OBJECTIVE: The purpose of this study is to investigate if higher ventilation over time causes airway damage among athletes and the adequate treatment for BA prevents unnecessary airway damage.
DESIGN: A retrospective study.
SETTING: Elite athletes, Olympic team.
MAIN OUTCOME MEASUREMENT: 88 athletes older than 18 years old who participated both Beijing (2008) and London (2012) Olympic Games and underwent spirometry were included in this study. Spirometry measurements of athletes were collected at the pre-competition medical assessment before Beijing and London Olympic Games. The change in the values of spirometry parameters over four years was compared with its predictive values to verify if sports affect athlete's pulmonary function. Athletes were categorized into 4 groups depending on past history, present illness and treatment history of BA.

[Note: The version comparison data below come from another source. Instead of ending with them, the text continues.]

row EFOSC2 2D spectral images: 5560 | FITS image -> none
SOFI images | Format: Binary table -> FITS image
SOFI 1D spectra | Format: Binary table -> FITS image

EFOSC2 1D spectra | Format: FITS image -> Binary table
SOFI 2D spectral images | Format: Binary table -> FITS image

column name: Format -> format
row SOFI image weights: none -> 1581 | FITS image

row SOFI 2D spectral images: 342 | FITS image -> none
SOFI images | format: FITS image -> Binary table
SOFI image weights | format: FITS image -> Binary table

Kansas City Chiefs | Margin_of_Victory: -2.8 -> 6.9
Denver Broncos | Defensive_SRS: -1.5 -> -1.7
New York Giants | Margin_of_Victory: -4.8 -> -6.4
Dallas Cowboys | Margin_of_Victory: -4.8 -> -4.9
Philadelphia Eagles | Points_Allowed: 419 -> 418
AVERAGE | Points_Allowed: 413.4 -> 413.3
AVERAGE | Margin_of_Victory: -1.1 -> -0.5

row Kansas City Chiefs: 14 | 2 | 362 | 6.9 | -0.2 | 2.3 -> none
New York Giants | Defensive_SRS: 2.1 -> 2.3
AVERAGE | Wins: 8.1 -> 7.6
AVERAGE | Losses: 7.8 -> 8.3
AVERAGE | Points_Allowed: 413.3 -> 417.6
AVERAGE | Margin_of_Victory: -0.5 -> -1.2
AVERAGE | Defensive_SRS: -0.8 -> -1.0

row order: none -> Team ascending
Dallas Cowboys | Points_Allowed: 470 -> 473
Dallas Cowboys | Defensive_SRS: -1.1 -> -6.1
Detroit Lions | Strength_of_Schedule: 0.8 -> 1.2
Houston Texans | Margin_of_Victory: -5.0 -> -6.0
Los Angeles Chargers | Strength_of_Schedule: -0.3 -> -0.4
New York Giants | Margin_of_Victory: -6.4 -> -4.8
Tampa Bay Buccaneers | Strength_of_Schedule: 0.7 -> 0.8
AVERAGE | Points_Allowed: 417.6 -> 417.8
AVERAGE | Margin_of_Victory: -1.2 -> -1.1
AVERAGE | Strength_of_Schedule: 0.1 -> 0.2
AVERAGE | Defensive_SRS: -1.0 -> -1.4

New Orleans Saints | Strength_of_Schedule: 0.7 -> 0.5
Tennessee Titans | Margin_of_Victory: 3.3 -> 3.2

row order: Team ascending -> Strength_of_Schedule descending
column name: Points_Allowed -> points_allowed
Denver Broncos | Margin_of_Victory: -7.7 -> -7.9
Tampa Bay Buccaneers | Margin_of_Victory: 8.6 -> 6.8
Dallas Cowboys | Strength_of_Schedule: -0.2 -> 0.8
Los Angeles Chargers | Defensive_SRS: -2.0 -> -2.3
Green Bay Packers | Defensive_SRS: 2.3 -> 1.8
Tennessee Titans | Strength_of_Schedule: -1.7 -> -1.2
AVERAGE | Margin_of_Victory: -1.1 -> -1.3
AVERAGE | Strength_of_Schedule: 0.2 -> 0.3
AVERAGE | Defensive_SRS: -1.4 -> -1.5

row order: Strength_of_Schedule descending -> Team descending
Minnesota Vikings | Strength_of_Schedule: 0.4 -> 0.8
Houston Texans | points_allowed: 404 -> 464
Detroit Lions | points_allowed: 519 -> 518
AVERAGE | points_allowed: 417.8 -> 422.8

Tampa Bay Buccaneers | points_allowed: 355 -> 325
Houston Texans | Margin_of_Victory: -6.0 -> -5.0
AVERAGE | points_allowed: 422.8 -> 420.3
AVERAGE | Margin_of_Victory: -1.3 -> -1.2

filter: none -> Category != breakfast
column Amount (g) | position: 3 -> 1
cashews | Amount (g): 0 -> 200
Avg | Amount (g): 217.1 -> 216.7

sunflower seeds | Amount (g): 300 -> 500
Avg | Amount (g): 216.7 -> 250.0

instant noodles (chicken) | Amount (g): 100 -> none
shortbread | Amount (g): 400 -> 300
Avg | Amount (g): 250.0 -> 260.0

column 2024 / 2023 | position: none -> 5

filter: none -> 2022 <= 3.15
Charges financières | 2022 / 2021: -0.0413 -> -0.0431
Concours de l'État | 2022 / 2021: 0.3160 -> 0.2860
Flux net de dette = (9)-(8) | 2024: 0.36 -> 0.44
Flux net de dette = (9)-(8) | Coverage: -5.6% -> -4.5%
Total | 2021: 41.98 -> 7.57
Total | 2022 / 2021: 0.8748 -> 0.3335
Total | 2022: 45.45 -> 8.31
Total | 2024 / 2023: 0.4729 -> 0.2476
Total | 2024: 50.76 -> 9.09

RESULTS: Athletes who had a past history of BA have a tendency for the worse value than the predictive value in FEV1(forced expiratory volume in one second). However the change of value over four years has not shown significant difference. The other hand, asthmatic athletes who have an adequate treatment have not shown a different value to predictive values and the value did not show any chorological change over four years.
CONCLUSION: The decline of pulmonary function over time was found in athletes. Our study suggests that exercise may not affect the aggravation of obstructive abnormality on asthmatic athletes with a proper treatment for BA.

 

Br J Sports Med. 2014 Apr;48(7):587. doi: 10.1136/bjsports-2014-093494.75.